** What needs to be done **
Your task is to copy the stretch of lines in the records below that begins with the line containing "[92,93,247,108] Hsieh , Esther" and ends with the line containing "[147,975,225,986] instruction ->", exactly as written, with nothing added.

** Data extract **
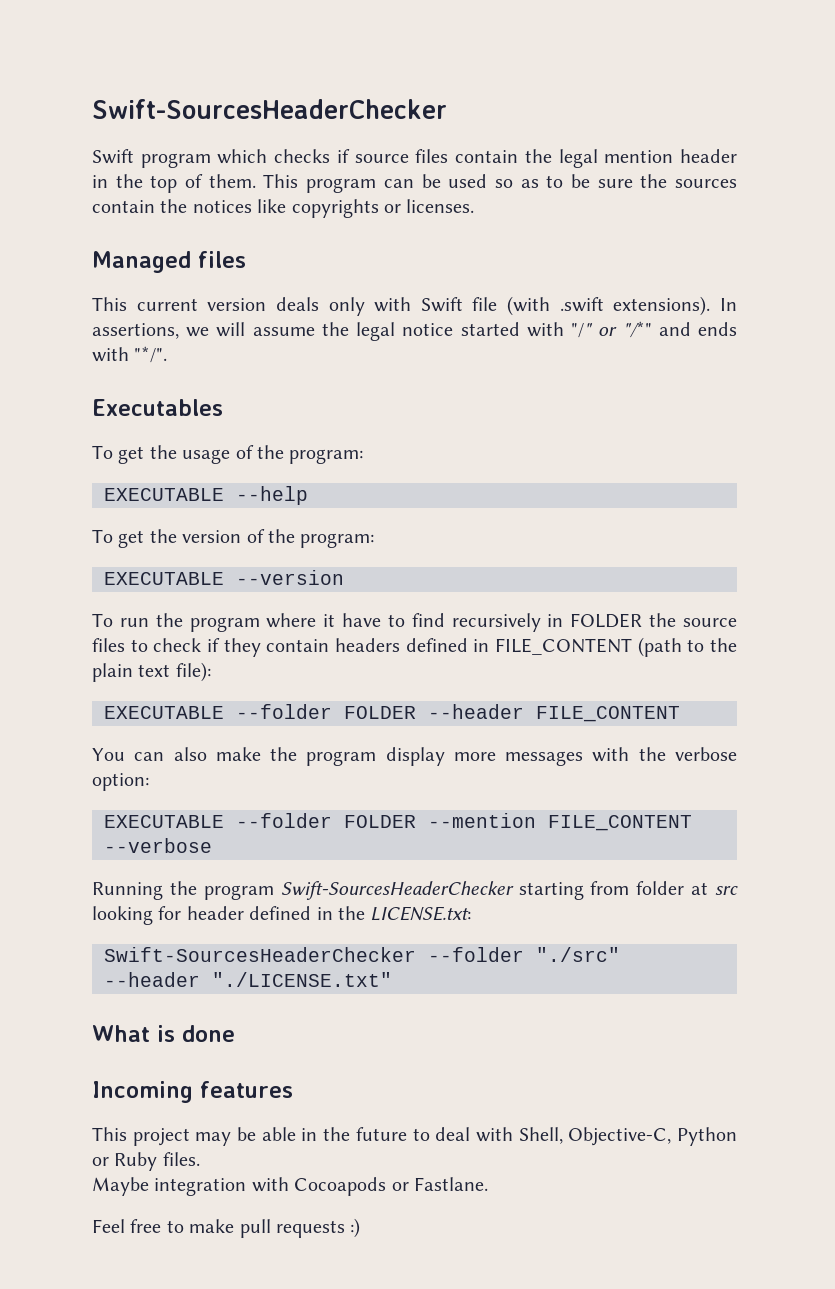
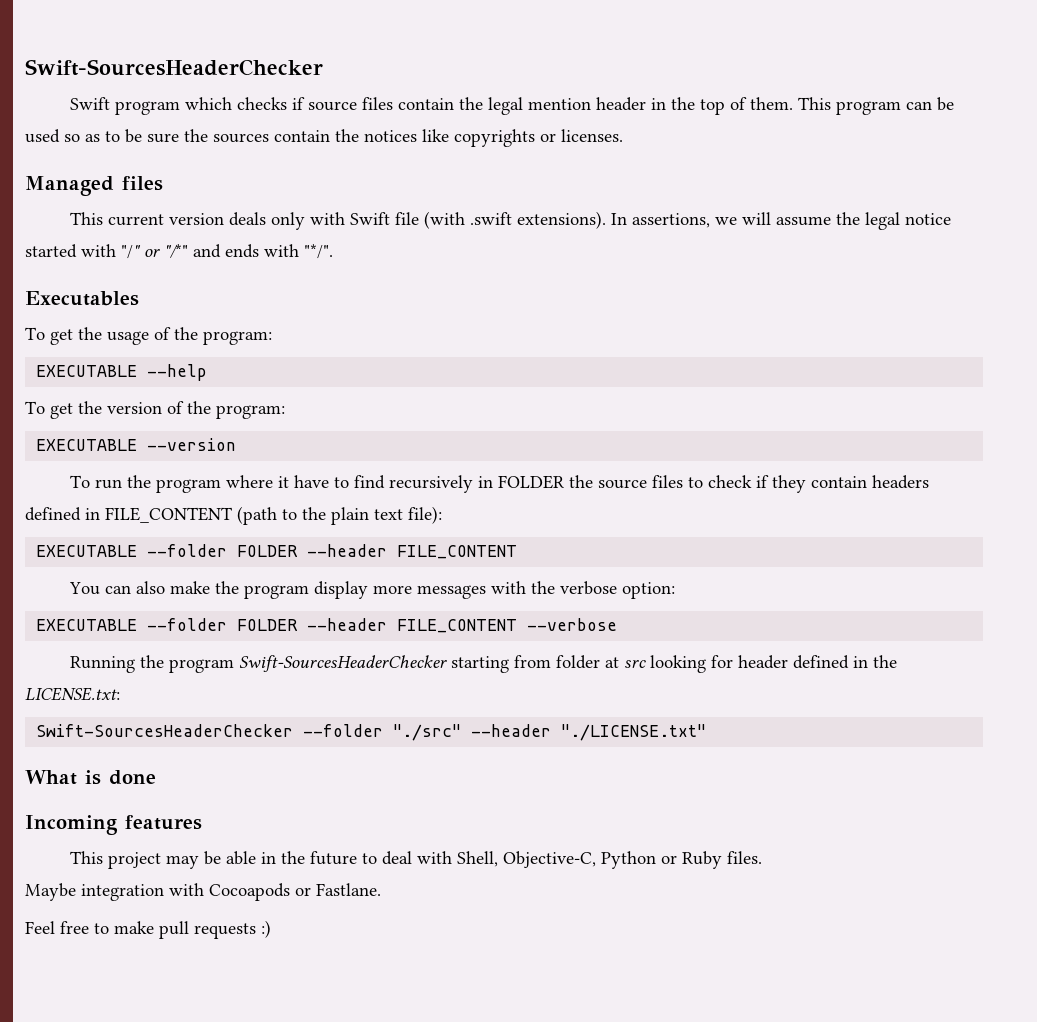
[428,813,536,828] --mention -> [307,618,388,631] --header

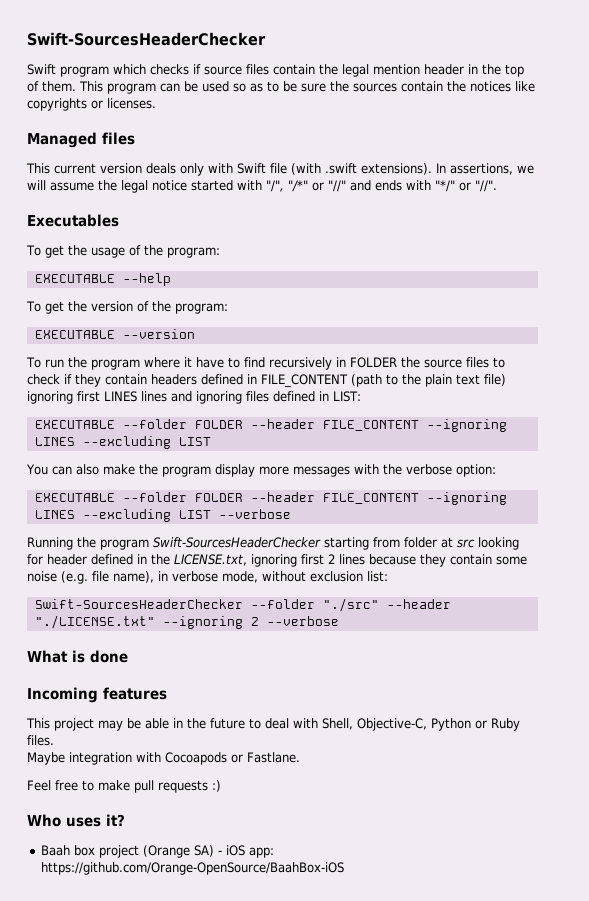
[121,244,333,259] "/" or "/*" and ends with "*/". -> [266,180,497,192] "/", "/*" or "//" and ends with "*/" or "//".
[408,506,442,524] [36,544,518,559] file): // EXECUTABLE --folder FOLDER --header FILE_CONTENT -> [484,374,506,386] [27,391,361,404] [34,419,507,432] [34,436,211,449] file) ignoring first LINES lines and ignoring files defined in LIST: // EXECUTABLE --folder FOLDER --header FILE_CONTENT --ignoring LINES --excluding LIST
(518, 626) none -> [426,492,507,505] [34,509,211,522] --ignoring LINES --excluding LIST
[25,687,120,701] LICENSE.txt: -> [174,554,527,567] [27,571,388,584] LICENSE.txt, ignoring first 2 lines because they contain some noise (e.g. file name), in verbose mode, without exclusion list:
(707, 732) none -> [162,616,339,629] --ignoring 2 --verbose
(271, 929) none -> [27,814,125,827] [40,845,274,858] [40,862,344,875] // Who uses it? // Baah box project (Orange SA) - iOS app: https://github.com/Orange-OpenSource/BaahBox-iOS

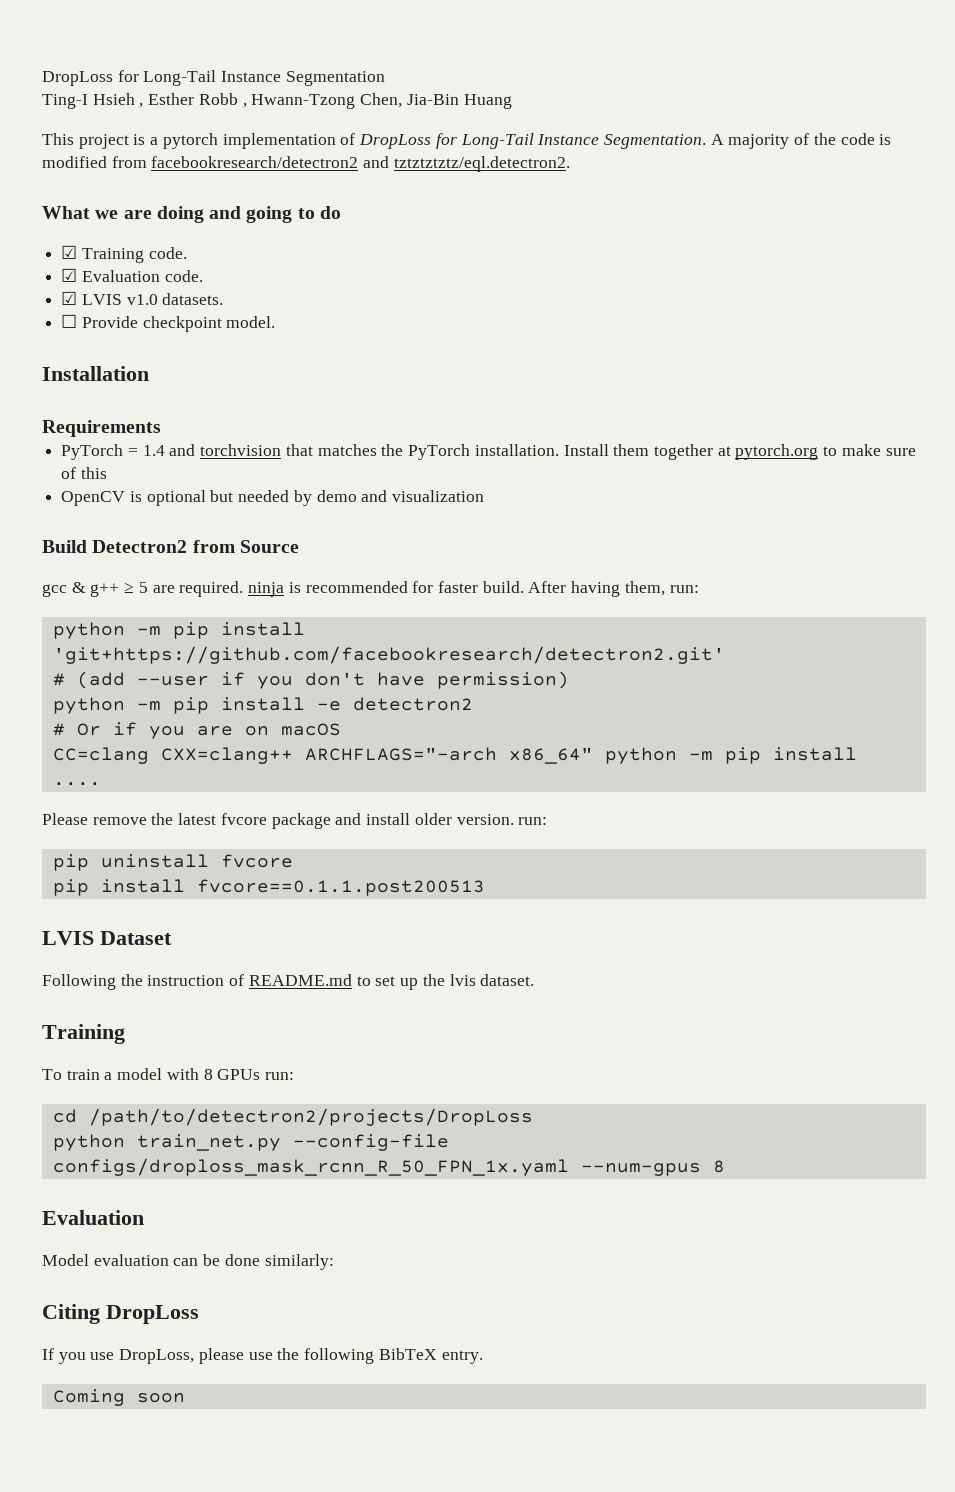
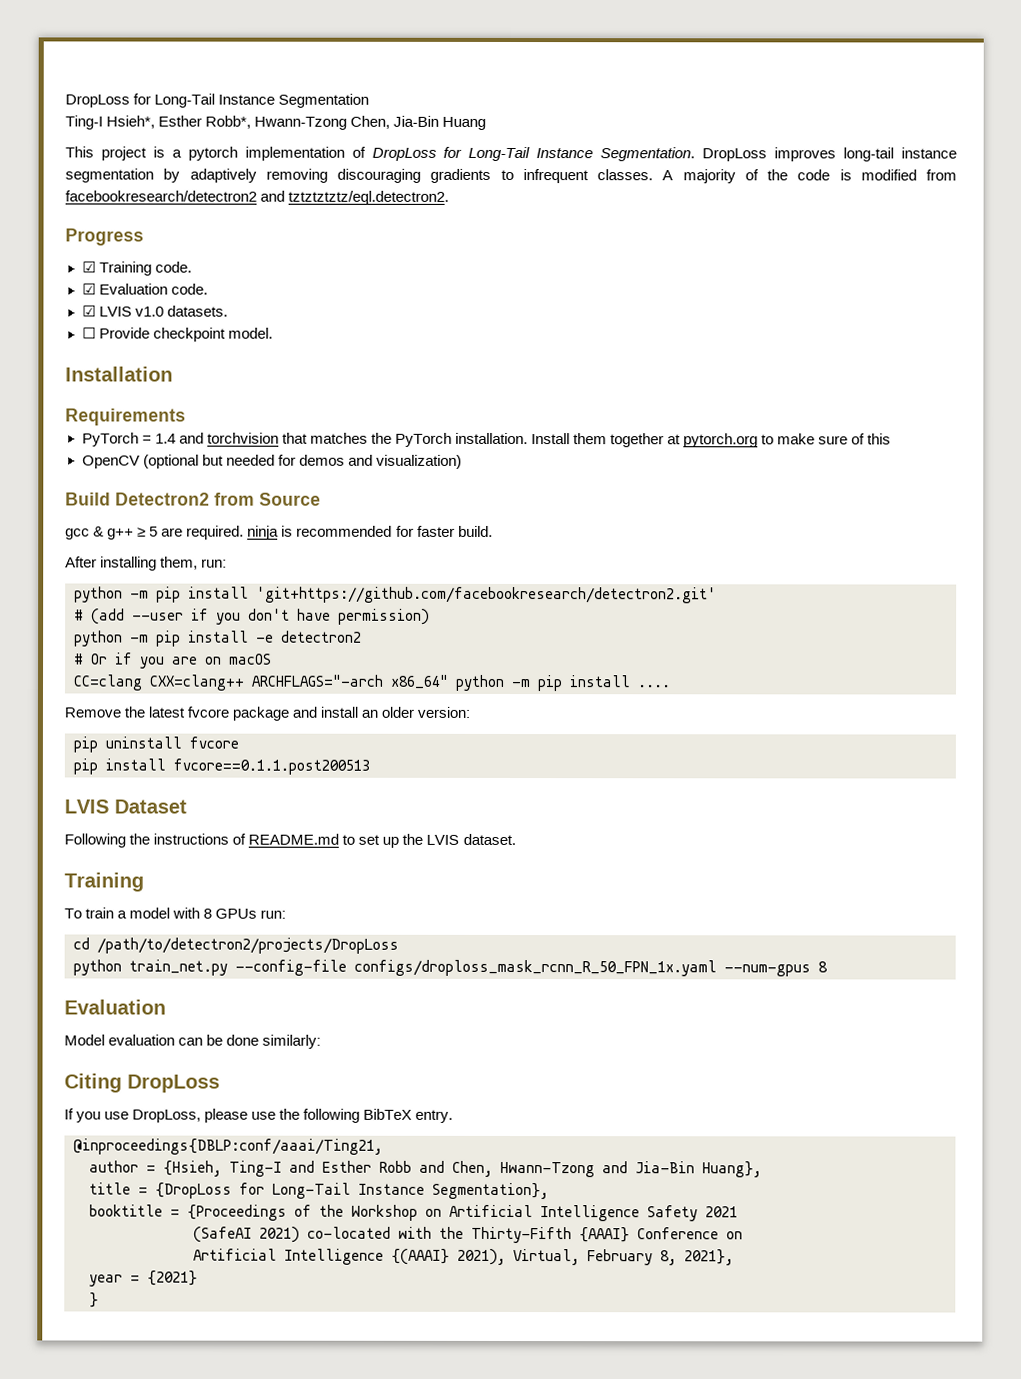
[92,93,247,108] Hsieh , Esther Robb , -> [106,115,252,129] Hsieh*, Esther Robb*,
(706, 141) none -> [702,147,957,162] [65,168,653,184] DropLoss improves long-tail instance segmentation by adaptively removing discouraging gradients to infrequent classes.
[42,206,341,223] What we are doing and going to do -> [65,228,144,246] Progress
[129,490,485,506] is optional but needed by demo and visualization -> [142,454,462,469] (optional but needed for demos and visualization)
[528,581,621,597] After having -> [65,556,158,571] // After installing
[42,813,147,825] Please remove -> [64,707,121,718] Remove
[414,813,548,825] older version. run: -> [361,706,471,718] an older version:
[147,975,225,986] instruction -> [153,833,230,845] instructions
[449,974,476,986] lvis -> [426,834,460,845] LVIS
[52,1389,185,1406] Coming soon -> [73,1138,383,1155] [89,1160,762,1178] [89,1182,549,1200] [89,1204,738,1222] [193,1226,743,1244] [193,1248,734,1266] [89,1270,198,1287] [89,1292,99,1308] @inproceedings{DBLP:conf/aaai/Ting21, // author = {Hsieh, Ting-I and Esther Robb and Chen, Hwann-Tzong and Jia-Bin Huang}, // title = {DropLoss for Long-Tail Instance Segmentation}, // booktitle = {Proceedings of the Workshop on Artificial Intelligence Safety 2021 // (SafeAI 2021) co-located with the Thirty-Fifth {AAAI} Conference on // Artificial Intelligence {(AAAI} 2021), Virtual, February 8, 2021}, // year = {2021} // }

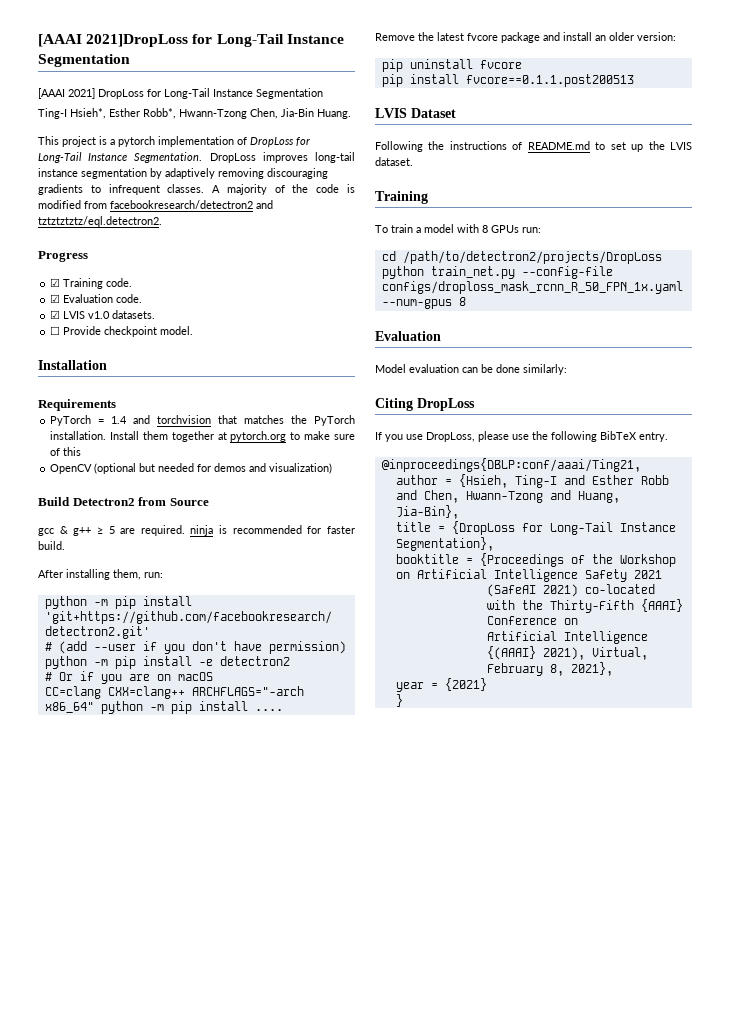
(65, 101) none -> [38,34,344,47] [38,54,130,67] [38,88,95,99] [AAAI 2021]DropLoss for Long-Tail Instance Segmentation // [AAAI 2021]
[442,116,487,130] Huang -> [317,109,351,119] Huang.
[635,1161,762,1178] Jia-Bin Huang}, -> [577,491,620,503] [395,505,459,519] Huang, Jia-Bin},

** Result of this exercise **
[92,93,247,108] Hsieh , Esther Robb , -> [106,115,252,129] Hsieh*, Esther Robb*,
(706, 141) none -> [702,147,957,162] [65,168,653,184] DropLoss improves long-tail instance segmentation by adaptively removing discouraging gradients to infrequent classes.
[42,206,341,223] What we are doing and going to do -> [65,228,144,246] Progress
[129,490,485,506] is optional but needed by demo and visualization -> [142,454,462,469] (optional but needed for demos and visualization)
[528,581,621,597] After having -> [65,556,158,571] // After installing
[42,813,147,825] Please remove -> [64,707,121,718] Remove
[414,813,548,825] older version. run: -> [361,706,471,718] an older version:
[147,975,225,986] instruction -> [153,833,230,845] instructions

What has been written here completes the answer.